**What you will do:** Below are some entries; reproduce them exactly and leave every picture out.

**Entries supplied:**
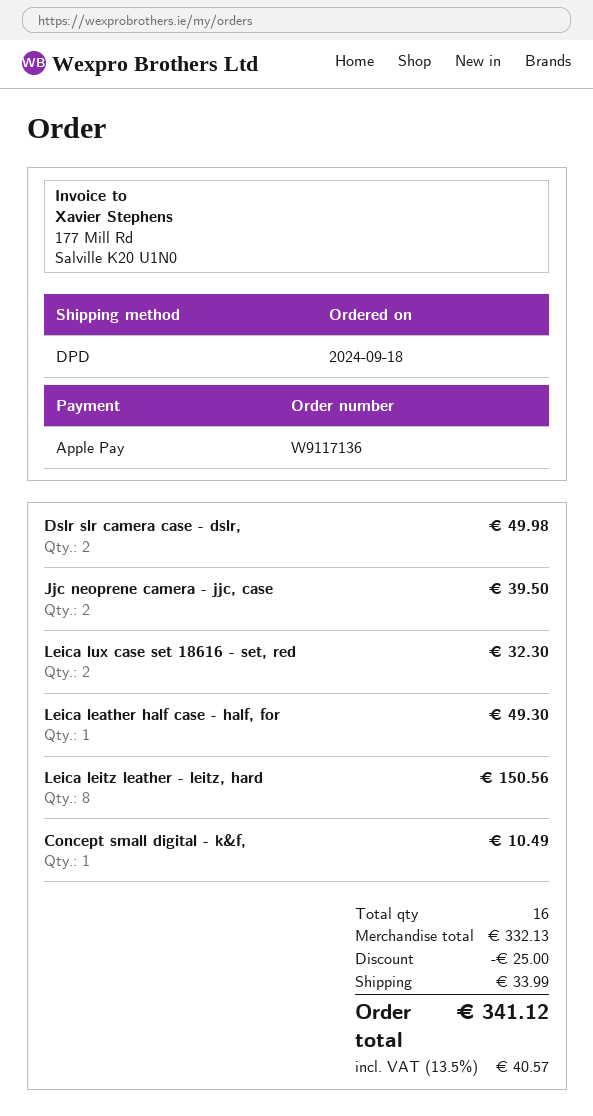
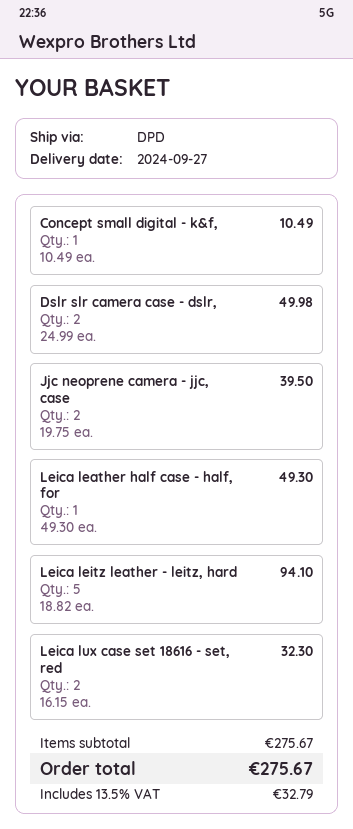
Leica leitz leather - leitz, hard: 8 for 150.56 -> 5 for 94.10
subtotal: 332.13 -> 275.67
discount: 25.00 -> none
shipping: 33.99 -> none
tax: 13.5% = 40.57 -> 13.5% = 32.79
total: 341.12 -> 275.67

**Output of the exercise:**
Leica leitz leather - leitz, hard: 8 for 150.56 -> 5 for 94.10
subtotal: 332.13 -> 275.67
discount: 25.00 -> none
shipping: 33.99 -> none
tax: 13.5% = 40.57 -> 13.5% = 32.79
total: 341.12 -> 275.67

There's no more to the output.